То, что я увидел отсюда, необычайно удивило и восхитило меня. Под балконом на плацу выстроились жены: шеренга пышнотелых шатенок в сногсшибательных, почти прозрачных бикини, за ними полногрудые брюнетки с плотоядными губами и томными от затаенной страсти глазами.

Они стояли без бюстгальтеров и их загорелые груди завораживали глаз.

Я стыдливо отвел взгляд, но Тип весело и многозначительно кивнул в сторону девушек:

— Вот и реквизит, Ваше величество, — он расплылся в похабной улыбочке, не забывая при этом постреливать глазками по их обнаженным формам.

Замыкали колону рослые блондинки в костюмах амазонок.

— Итого шестьсот девяносто восемь! — Доложил Тип, — одна больна гриппом, другая в декретном отпуске. Вот документы…
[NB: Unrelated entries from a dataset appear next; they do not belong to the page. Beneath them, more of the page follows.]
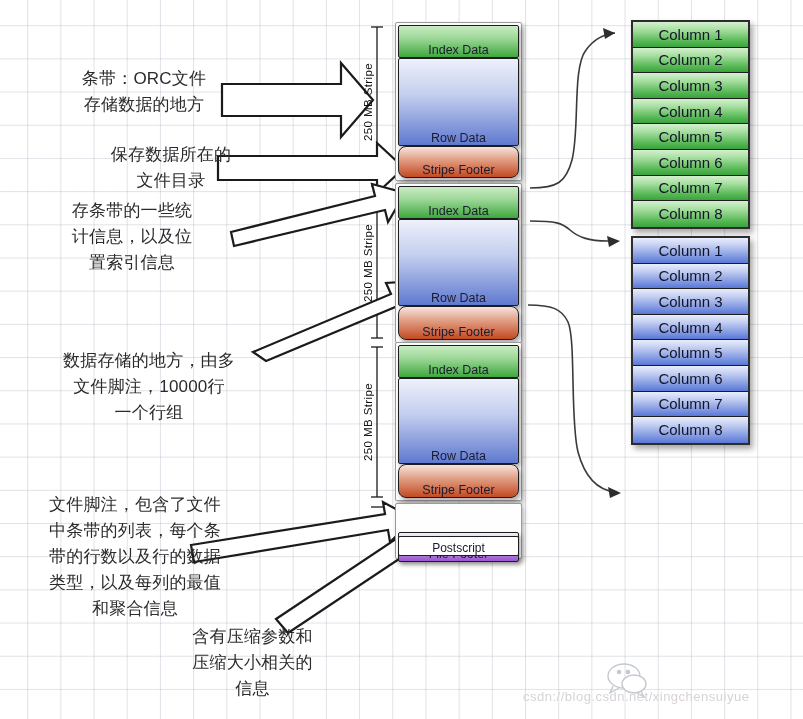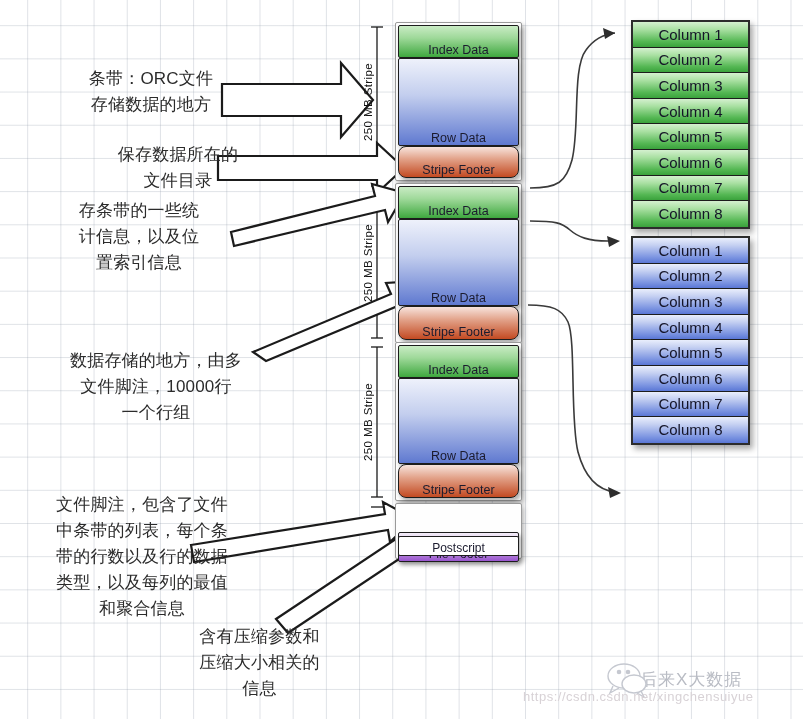"条带：ORC文件" .anno { margin-left: 7px -> none }
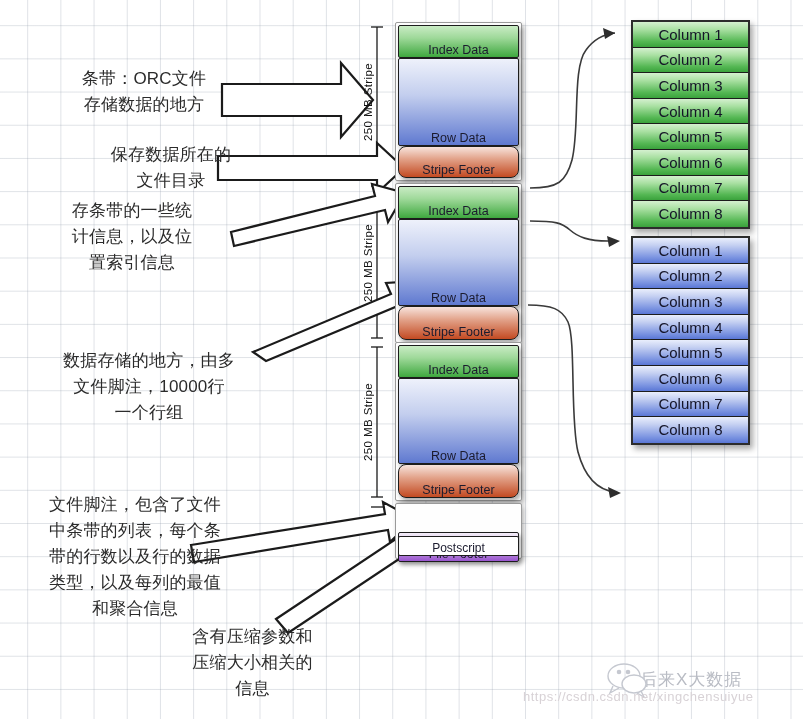"后来X大数据" div.wm { html: <div>后来X大数据</div> -> none }
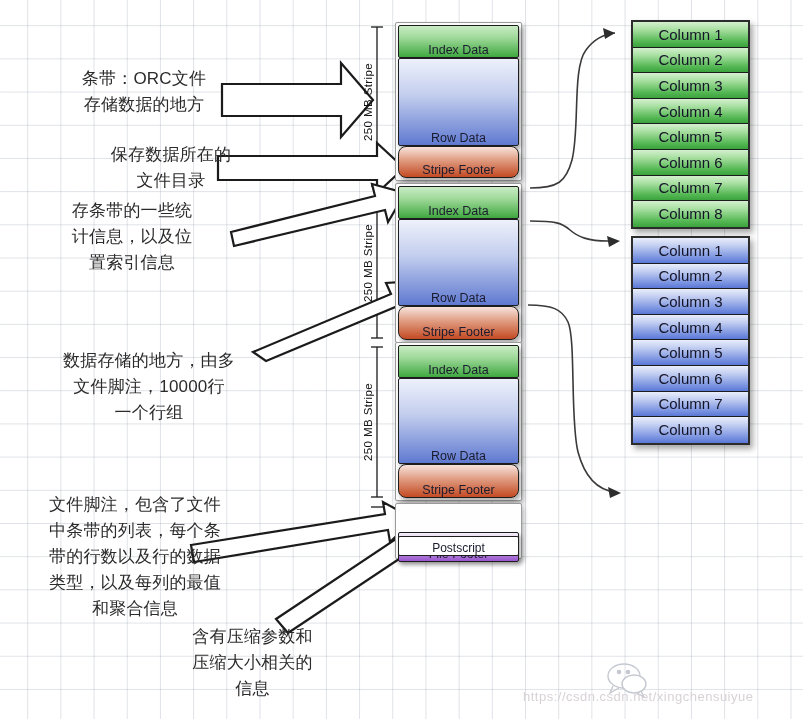"https://csdn.csdn.net/xingchensuiyue" div.wmurl { text: https://csdn.csdn.net/xingchensuiyue -> csdn://blog.csdn.net/xingchensuiyue }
— Да здравствует царь Соломон Третий! — сочным сопрано вывела вдруг миловидная брюнетка — судя по всему, старшая жена.

— У-р-а-ра!.. — гулко взорвалось в воздухе.

— Трижды виват царю Соломону! — донеслось из шеренги шатенок.

— У-р-ра-ра!.. — поддержали блондинки.

На балкон вышла старушка из отдела кадров.

— Госпожа Ротенберг Изольда собственной персоной! — зычно объявил Тип, хотя его никто не просил об этом.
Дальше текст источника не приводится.